■ **What you are asked to do**
Total the lines of the entries below that hold the string "free", then write only that total.

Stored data
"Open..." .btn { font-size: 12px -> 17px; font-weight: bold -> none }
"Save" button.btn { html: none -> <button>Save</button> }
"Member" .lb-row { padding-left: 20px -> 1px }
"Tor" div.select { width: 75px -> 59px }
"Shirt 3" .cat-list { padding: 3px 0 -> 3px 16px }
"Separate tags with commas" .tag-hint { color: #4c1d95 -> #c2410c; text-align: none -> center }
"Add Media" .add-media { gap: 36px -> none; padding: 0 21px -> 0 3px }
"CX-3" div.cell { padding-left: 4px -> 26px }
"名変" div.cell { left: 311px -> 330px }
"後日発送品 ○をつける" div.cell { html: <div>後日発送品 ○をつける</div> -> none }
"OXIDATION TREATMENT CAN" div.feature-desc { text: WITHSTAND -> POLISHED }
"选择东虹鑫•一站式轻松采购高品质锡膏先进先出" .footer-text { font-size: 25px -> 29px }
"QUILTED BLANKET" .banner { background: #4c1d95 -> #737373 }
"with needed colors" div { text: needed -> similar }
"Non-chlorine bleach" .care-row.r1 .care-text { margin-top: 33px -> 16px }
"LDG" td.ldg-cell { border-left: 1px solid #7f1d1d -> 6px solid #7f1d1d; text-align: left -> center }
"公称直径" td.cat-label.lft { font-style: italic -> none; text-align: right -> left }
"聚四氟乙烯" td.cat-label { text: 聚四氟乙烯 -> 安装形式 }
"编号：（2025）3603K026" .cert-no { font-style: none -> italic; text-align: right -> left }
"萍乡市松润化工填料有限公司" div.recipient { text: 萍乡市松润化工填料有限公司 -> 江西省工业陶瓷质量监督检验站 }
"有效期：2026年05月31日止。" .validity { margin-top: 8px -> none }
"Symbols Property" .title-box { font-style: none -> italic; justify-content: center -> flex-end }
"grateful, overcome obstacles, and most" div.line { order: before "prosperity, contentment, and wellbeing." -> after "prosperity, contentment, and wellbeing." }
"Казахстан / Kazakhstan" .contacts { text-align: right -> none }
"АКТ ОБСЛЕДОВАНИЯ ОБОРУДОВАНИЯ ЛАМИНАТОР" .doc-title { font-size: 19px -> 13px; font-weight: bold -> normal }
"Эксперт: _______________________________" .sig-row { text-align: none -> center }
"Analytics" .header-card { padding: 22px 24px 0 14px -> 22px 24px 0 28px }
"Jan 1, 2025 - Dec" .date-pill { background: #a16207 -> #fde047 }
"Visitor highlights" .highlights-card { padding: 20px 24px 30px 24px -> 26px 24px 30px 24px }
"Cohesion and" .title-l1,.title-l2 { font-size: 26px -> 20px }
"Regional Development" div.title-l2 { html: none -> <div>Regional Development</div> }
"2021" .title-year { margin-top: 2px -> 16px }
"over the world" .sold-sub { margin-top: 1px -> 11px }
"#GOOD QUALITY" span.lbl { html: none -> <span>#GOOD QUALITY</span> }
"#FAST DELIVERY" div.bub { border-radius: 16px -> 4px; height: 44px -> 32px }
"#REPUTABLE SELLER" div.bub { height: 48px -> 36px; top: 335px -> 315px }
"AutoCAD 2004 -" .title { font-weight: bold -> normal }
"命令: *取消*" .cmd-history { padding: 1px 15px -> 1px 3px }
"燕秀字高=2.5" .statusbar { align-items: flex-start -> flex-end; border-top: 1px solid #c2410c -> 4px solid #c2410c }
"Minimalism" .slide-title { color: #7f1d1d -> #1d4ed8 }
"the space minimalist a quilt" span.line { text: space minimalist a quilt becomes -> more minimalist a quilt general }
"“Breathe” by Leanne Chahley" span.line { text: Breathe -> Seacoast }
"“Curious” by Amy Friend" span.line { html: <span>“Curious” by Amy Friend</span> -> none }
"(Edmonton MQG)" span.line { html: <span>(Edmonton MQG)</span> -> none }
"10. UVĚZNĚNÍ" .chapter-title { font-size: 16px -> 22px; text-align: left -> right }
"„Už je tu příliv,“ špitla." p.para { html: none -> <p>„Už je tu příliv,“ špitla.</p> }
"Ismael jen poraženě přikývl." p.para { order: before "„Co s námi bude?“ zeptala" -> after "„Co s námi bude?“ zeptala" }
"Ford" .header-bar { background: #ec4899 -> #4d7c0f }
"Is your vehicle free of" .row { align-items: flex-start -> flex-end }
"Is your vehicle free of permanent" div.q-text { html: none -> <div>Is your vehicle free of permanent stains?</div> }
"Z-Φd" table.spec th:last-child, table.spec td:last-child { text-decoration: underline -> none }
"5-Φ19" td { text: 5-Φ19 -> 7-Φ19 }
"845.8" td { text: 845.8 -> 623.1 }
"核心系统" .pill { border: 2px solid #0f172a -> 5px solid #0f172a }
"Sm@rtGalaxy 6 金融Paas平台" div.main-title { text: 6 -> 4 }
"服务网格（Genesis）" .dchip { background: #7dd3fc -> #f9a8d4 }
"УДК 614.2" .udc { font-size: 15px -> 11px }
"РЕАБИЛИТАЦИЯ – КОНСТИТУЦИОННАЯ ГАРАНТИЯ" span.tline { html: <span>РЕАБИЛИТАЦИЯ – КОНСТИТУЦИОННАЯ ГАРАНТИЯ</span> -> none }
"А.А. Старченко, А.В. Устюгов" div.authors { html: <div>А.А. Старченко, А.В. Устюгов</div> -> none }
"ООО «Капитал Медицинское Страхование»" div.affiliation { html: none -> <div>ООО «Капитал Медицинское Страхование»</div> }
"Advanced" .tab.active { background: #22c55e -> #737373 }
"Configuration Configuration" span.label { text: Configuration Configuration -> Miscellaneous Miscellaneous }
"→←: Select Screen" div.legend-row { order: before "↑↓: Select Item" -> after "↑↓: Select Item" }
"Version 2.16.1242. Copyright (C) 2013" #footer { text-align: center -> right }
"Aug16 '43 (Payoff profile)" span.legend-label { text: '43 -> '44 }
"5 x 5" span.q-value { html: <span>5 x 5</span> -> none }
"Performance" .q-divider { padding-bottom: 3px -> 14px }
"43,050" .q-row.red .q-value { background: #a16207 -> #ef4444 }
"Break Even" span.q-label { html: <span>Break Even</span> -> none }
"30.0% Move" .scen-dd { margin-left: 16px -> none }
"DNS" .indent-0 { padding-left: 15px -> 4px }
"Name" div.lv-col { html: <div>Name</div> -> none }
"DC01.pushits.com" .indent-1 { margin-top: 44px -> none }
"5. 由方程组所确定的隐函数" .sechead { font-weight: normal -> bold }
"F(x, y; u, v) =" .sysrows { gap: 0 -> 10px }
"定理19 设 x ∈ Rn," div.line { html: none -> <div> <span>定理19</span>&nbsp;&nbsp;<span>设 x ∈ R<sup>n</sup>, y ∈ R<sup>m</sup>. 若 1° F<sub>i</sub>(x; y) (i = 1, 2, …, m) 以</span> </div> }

■ **Solution**
2